══ LISTED RECORDS ══

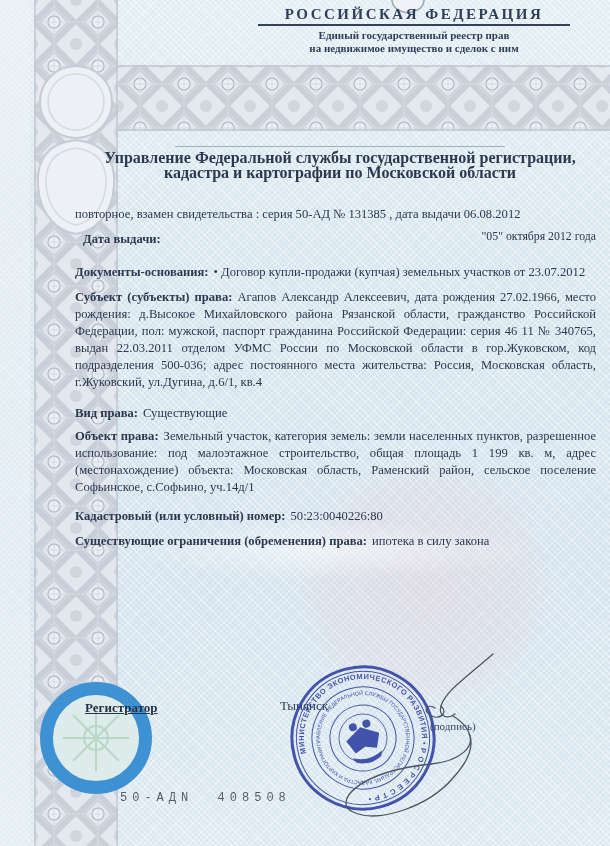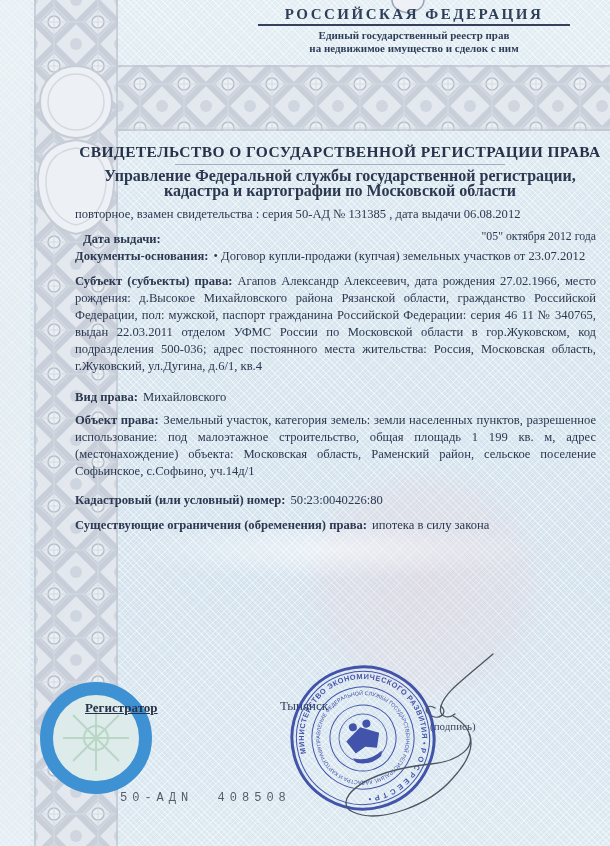--- a/index.html
+++ b/index.html
@@ -34,21 +34,21 @@
   .title-wrap{position:absolute;left:78px;top:143px;width:524px;text-align:center;}
   .doc-title{font-size:15.5px;font-weight:bold;letter-spacing:.4px;color:#26324a;}
   .title-rule{width:330px;margin:3px auto 3px auto;border-top:1px solid #9fb0c0;}
   .authority{font-size:16px;font-weight:bold;line-height:15px;color:#2b3850;}
 
   .body{position:absolute;left:75px;top:206px;width:521px;font-size:12.6px;line-height:17px;}
   .body p{margin:0;text-align:justify;}
   .lbl{font-weight:bold;margin-right:5px;}
   .mb6{margin-bottom:6px!important;} .mb8{margin-bottom:8px!important;}
   .mb12{margin-bottom:12px!important;} .mb14{margin-bottom:14px!important;}
-  .daterow{display:flex;justify-content:space-between;align-items:flex-start;margin-bottom:0;}
+  .daterow{display:flex;justify-content:space-between;align-items:flex-start;margin-bottom:16px;}
   .daterow .lbl{margin-left:8px;}
   .datev{font-size:11.8px;margin-top:-3px;}
 
   .registrar{position:absolute;left:85px;top:700px;font-size:13px;font-weight:bold;color:#26324a;text-decoration:underline;}
   .reg-name{position:absolute;left:280px;top:698px;font-size:13px;color:#33415c;}
   .podpis{position:absolute;left:430px;top:720px;font-size:11px;color:#3a4660;}
   .stamp{position:absolute;left:288px;top:663px;transform:rotate(-15deg);}
   .sig{position:absolute;left:303px;top:646px;}
   .blue-ring{position:absolute;left:40px;top:682px;width:86px;height:86px;border-radius:50%;
     border:13px solid #3e92d3;background:#ddecea;box-sizing:content-box;}
@@ -100,39 +100,38 @@
   <div class="watermark2"></div>
 
   <div class="header">
     <div class="country">РОССИЙСКАЯ ФЕДЕРАЦИЯ</div>
     <div class="country-rule"></div>
     <div class="registry">Единый государственный реестр прав</div>
     <div class="registry">на недвижимое имущество и сделок с ним</div>
   </div>
 
   <div class="title-wrap">
-    <div class="doc-title">СВИДЕТЕЛЬСТВО О ГОСУДАРСТВЕННОЙ РЕГИСТРАЦИИ ПРАВА</div>
     <div class="title-rule"></div>
     <div class="authority">Управление Федеральной службы государственной регистрации,</div>
     <div class="authority">кадастра и картографии по Московской области</div>
   </div>
 
   <div class="body">
     <p class="mb8">повторное, взамен свидетельства : серия 50-АД  № 131385 , дата выдачи 06.08.2012</p>
 
     <div class="daterow">
       <span class="lbl">Дата выдачи:</span>
       <span class="datev">"05" октября 2012 года</span>
     </div>
 
     <p class="mb8"><span class="lbl">Документы-основания:</span><span>• Договор купли-продажи (купчая) земельных участков от 23.07.2012</span></p>
 
     <p class="mb14"><span class="lbl">Субъект (субъекты) права:</span><span>Агапов Александр Алексеевич, дата рождения 27.02.1966, место рождения: д.Высокое Михайловского района Рязанской области, гражданство Российской Федерации, пол: мужской, паспорт гражданина Российской Федерации: серия 46 11 № 340765, выдан 22.03.2011 отделом УФМС России по Московской области в гор.Жуковском, код подразделения 500-036; адрес постоянного места жительства: Россия, Московская область, г.Жуковский, ул.Дугина, д.6/1, кв.4</span></p>
 
-    <p class="mb6"><span class="lbl">Вид права:</span><span>Михайловского</span></p>
+    <p class="mb6"><span class="lbl">Вид права:</span><span>Существующие</span></p>
 
     <p class="mb12"><span class="lbl">Объект права:</span><span>Земельный участок, категория земель: земли населенных пунктов, разрешенное использование: под малоэтажное строительство, общая площадь 1 199 кв. м, адрес (местонахождение) объекта: Московская область, Раменский район, сельское поселение Софьинское, с.Софьино, уч.14д/1</span></p>
 
     <p class="mb8"><span class="lbl">Кадастровый (или условный) номер:</span><span>50:23:0040226:80</span></p>
 
     <p class="mb6"><span class="lbl">Существующие ограничения (обременения) права:</span><span>ипотека в силу закона</span></p>
 
   </div>
 
   <div class="blue-ring">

═══

● WORK TO BE COMPLETED
Please write out every record above exactly, but leave the pictures out.

● YOUR RESPONSE
--- a/index.html
+++ b/index.html
@@ -34,21 +34,21 @@
   .title-wrap{position:absolute;left:78px;top:143px;width:524px;text-align:center;}
   .doc-title{font-size:15.5px;font-weight:bold;letter-spacing:.4px;color:#26324a;}
   .title-rule{width:330px;margin:3px auto 3px auto;border-top:1px solid #9fb0c0;}
   .authority{font-size:16px;font-weight:bold;line-height:15px;color:#2b3850;}
 
   .body{position:absolute;left:75px;top:206px;width:521px;font-size:12.6px;line-height:17px;}
   .body p{margin:0;text-align:justify;}
   .lbl{font-weight:bold;margin-right:5px;}
   .mb6{margin-bottom:6px!important;} .mb8{margin-bottom:8px!important;}
   .mb12{margin-bottom:12px!important;} .mb14{margin-bottom:14px!important;}
-  .daterow{display:flex;justify-content:space-between;align-items:flex-start;margin-bottom:0;}
+  .daterow{display:flex;justify-content:space-between;align-items:flex-start;margin-bottom:16px;}
   .daterow .lbl{margin-left:8px;}
   .datev{font-size:11.8px;margin-top:-3px;}
 
   .registrar{position:absolute;left:85px;top:700px;font-size:13px;font-weight:bold;color:#26324a;text-decoration:underline;}
   .reg-name{position:absolute;left:280px;top:698px;font-size:13px;color:#33415c;}
   .podpis{position:absolute;left:430px;top:720px;font-size:11px;color:#3a4660;}
   .stamp{position:absolute;left:288px;top:663px;transform:rotate(-15deg);}
   .sig{position:absolute;left:303px;top:646px;}
   .blue-ring{position:absolute;left:40px;top:682px;width:86px;height:86px;border-radius:50%;
     border:13px solid #3e92d3;background:#ddecea;box-sizing:content-box;}
@@ -100,39 +100,38 @@
   <div class="watermark2"></div>
 
   <div class="header">
     <div class="country">РОССИЙСКАЯ ФЕДЕРАЦИЯ</div>
     <div class="country-rule"></div>
     <div class="registry">Единый государственный реестр прав</div>
     <div class="registry">на недвижимое имущество и сделок с ним</div>
   </div>
 
   <div class="title-wrap">
-    <div class="doc-title">СВИДЕТЕЛЬСТВО О ГОСУДАРСТВЕННОЙ РЕГИСТРАЦИИ ПРАВА</div>
     <div class="title-rule"></div>
     <div class="authority">Управление Федеральной службы государственной регистрации,</div>
     <div class="authority">кадастра и картографии по Московской области</div>
   </div>
 
   <div class="body">
     <p class="mb8">повторное, взамен свидетельства : серия 50-АД  № 131385 , дата выдачи 06.08.2012</p>
 
     <div class="daterow">
       <span class="lbl">Дата выдачи:</span>
       <span class="datev">"05" октября 2012 года</span>
     </div>
 
     <p class="mb8"><span class="lbl">Документы-основания:</span><span>• Договор купли-продажи (купчая) земельных участков от 23.07.2012</span></p>
 
     <p class="mb14"><span class="lbl">Субъект (субъекты) права:</span><span>Агапов Александр Алексеевич, дата рождения 27.02.1966, место рождения: д.Высокое Михайловского района Рязанской области, гражданство Российской Федерации, пол: мужской, паспорт гражданина Российской Федерации: серия 46 11 № 340765, выдан 22.03.2011 отделом УФМС России по Московской области в гор.Жуковском, код подразделения 500-036; адрес постоянного места жительства: Россия, Московская область, г.Жуковский, ул.Дугина, д.6/1, кв.4</span></p>
 
-    <p class="mb6"><span class="lbl">Вид права:</span><span>Михайловского</span></p>
+    <p class="mb6"><span class="lbl">Вид права:</span><span>Существующие</span></p>
 
     <p class="mb12"><span class="lbl">Объект права:</span><span>Земельный участок, категория земель: земли населенных пунктов, разрешенное использование: под малоэтажное строительство, общая площадь 1 199 кв. м, адрес (местонахождение) объекта: Московская область, Раменский район, сельское поселение Софьинское, с.Софьино, уч.14д/1</span></p>
 
     <p class="mb8"><span class="lbl">Кадастровый (или условный) номер:</span><span>50:23:0040226:80</span></p>
 
     <p class="mb6"><span class="lbl">Существующие ограничения (обременения) права:</span><span>ипотека в силу закона</span></p>
 
   </div>
 
   <div class="blue-ring">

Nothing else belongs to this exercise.